◆ **Work order**: If a record holds a picture, please leave the picture out and copy the rest of the record exactly.

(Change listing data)
------------------------

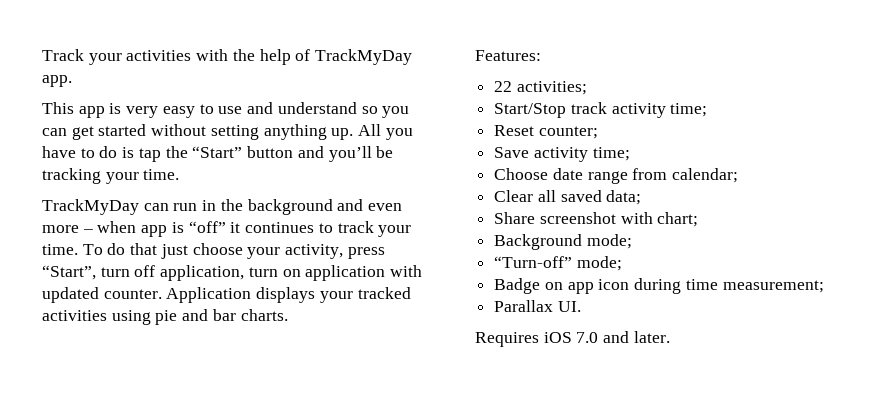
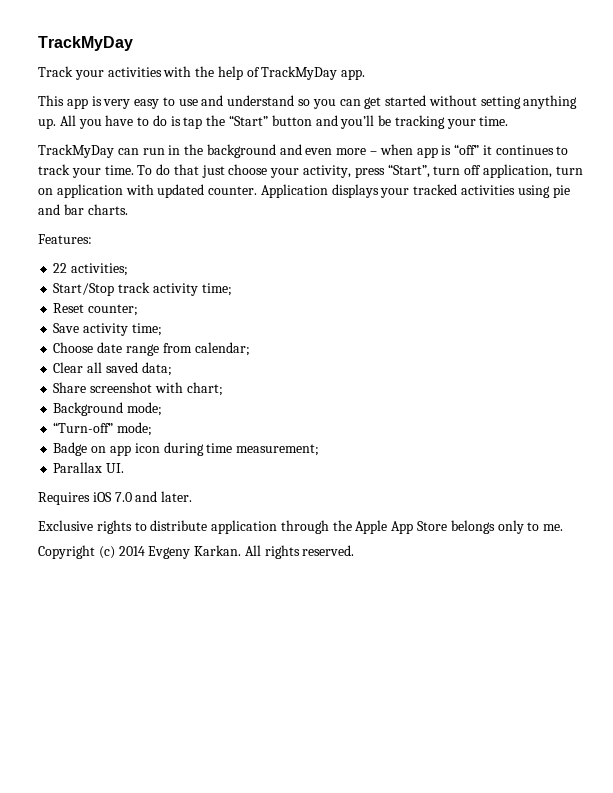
(42, 55) none -> [38,36,133,51] TrackMyDay //
(670, 337) none -> [38,520,564,534] [38,545,355,559] // Exclusive rights to distribute application through the Apple App Store belongs only to me. // Copyright (c) 2014 Evgeny Karkan. All rights reserved.

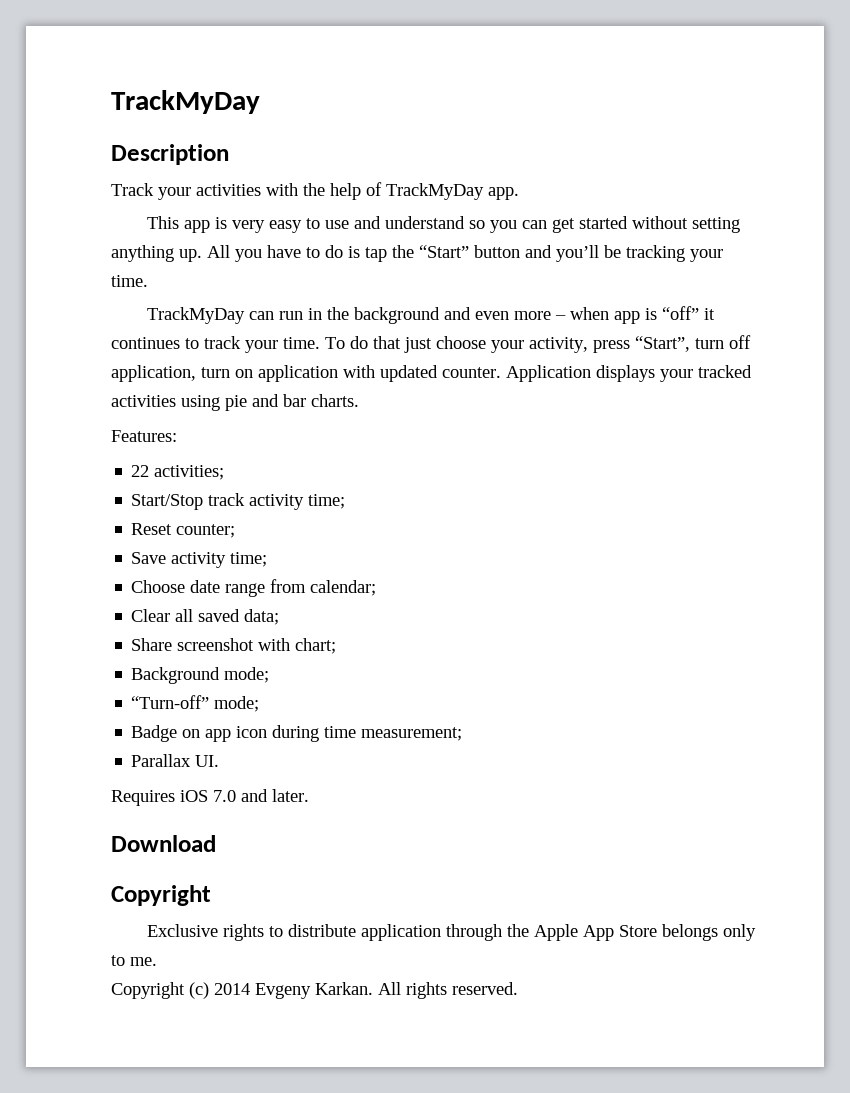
[38,36,133,51] TrackMyDay -> [111,90,260,114] [111,144,229,165] TrackMyDay // Description
(193, 496) none -> [111,835,216,852] [111,885,211,906] // Download // Copyright

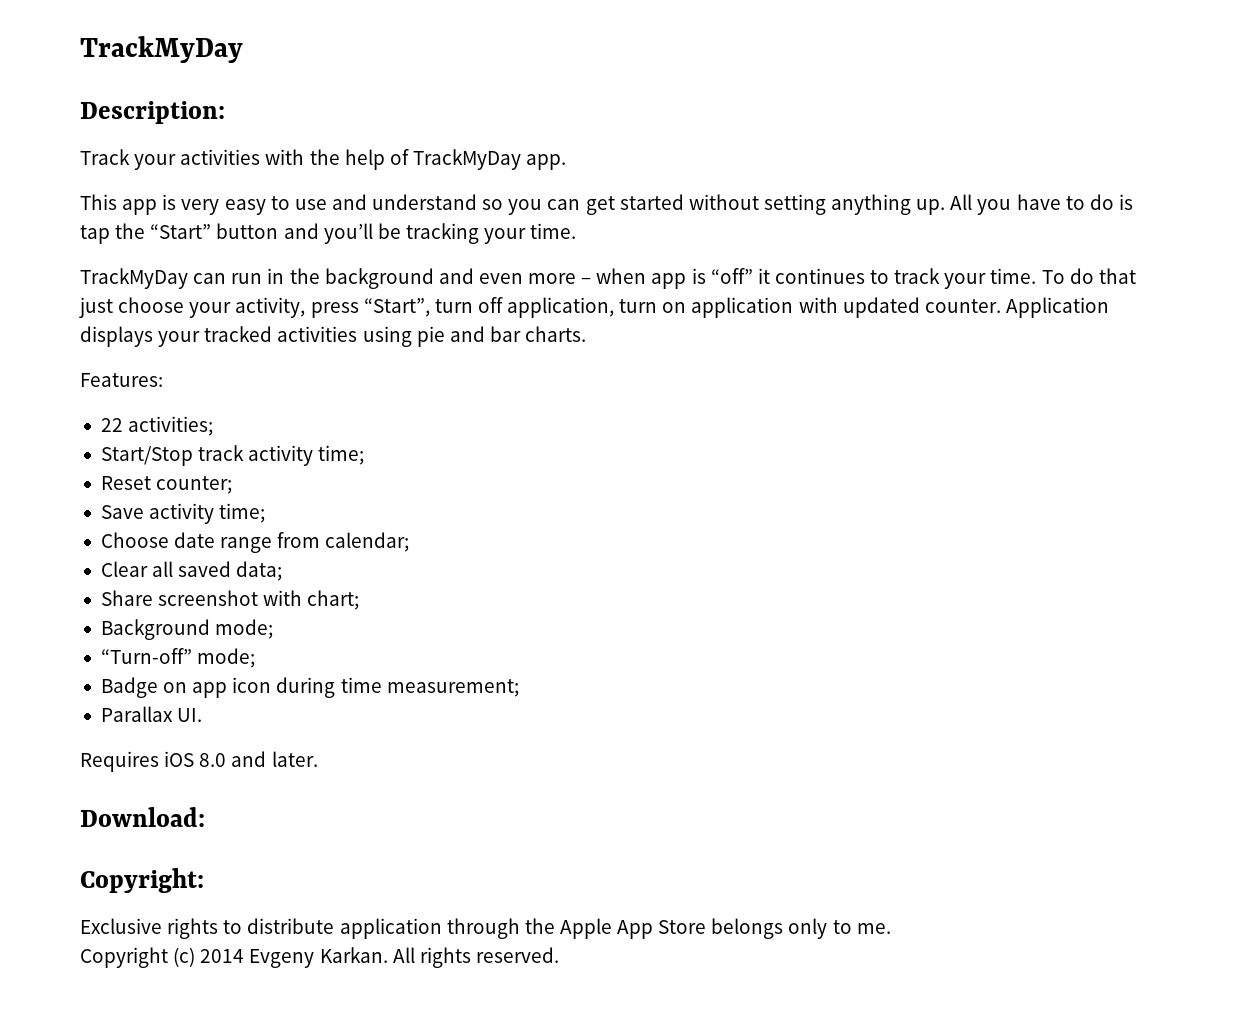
[111,144,229,165] Description -> [80,101,225,124] Description:
[213,790,236,802] 7.0 -> [199,753,227,767] 8.0
[111,835,216,852] [111,885,211,906] Download // Copyright -> [80,807,205,827] [80,868,204,893] Download: // Copyright:

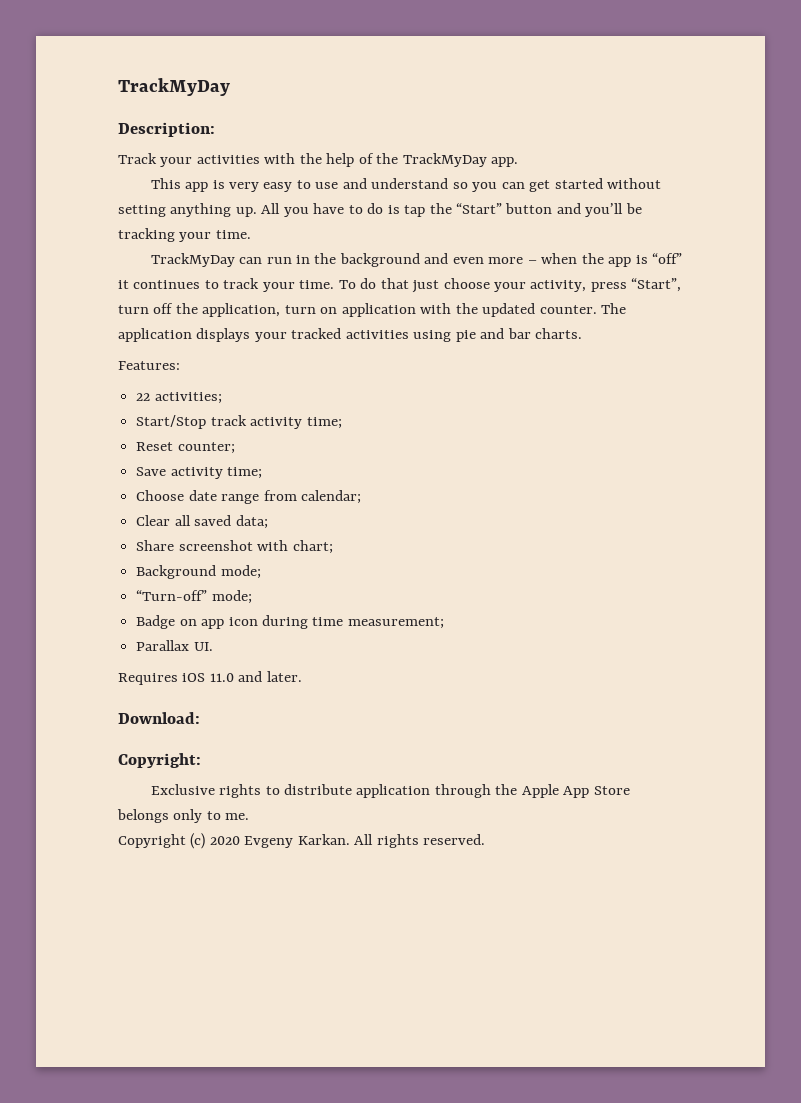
(409, 157) none -> [376,153,399,164] the
(647, 276) none -> [581,253,604,264] the
(503, 305) none -> [175,303,198,314] the
(838, 305) none -> [455,303,478,314] the
[1005,297,1109,318] Application -> [601,303,627,314] [118,328,192,342] The application
[199,753,227,767] 8.0 -> [209,673,234,682] 11.0
[200,949,245,963] 2014 -> [209,836,240,845] 2020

------------------------

◆ **Your response**:
(42, 55) none -> [38,36,133,51] TrackMyDay //
(670, 337) none -> [38,520,564,534] [38,545,355,559] // Exclusive rights to distribute application through the Apple App Store belongs only to me. // Copyright (c) 2014 Evgeny Karkan. All rights reserved.

[38,36,133,51] TrackMyDay -> [111,90,260,114] [111,144,229,165] TrackMyDay // Description
(193, 496) none -> [111,835,216,852] [111,885,211,906] // Download // Copyright

[111,144,229,165] Description -> [80,101,225,124] Description:
[213,790,236,802] 7.0 -> [199,753,227,767] 8.0
[111,835,216,852] [111,885,211,906] Download // Copyright -> [80,807,205,827] [80,868,204,893] Download: // Copyright:

(409, 157) none -> [376,153,399,164] the
(647, 276) none -> [581,253,604,264] the
(503, 305) none -> [175,303,198,314] the
(838, 305) none -> [455,303,478,314] the
[1005,297,1109,318] Application -> [601,303,627,314] [118,328,192,342] The application
[199,753,227,767] 8.0 -> [209,673,234,682] 11.0
[200,949,245,963] 2014 -> [209,836,240,845] 2020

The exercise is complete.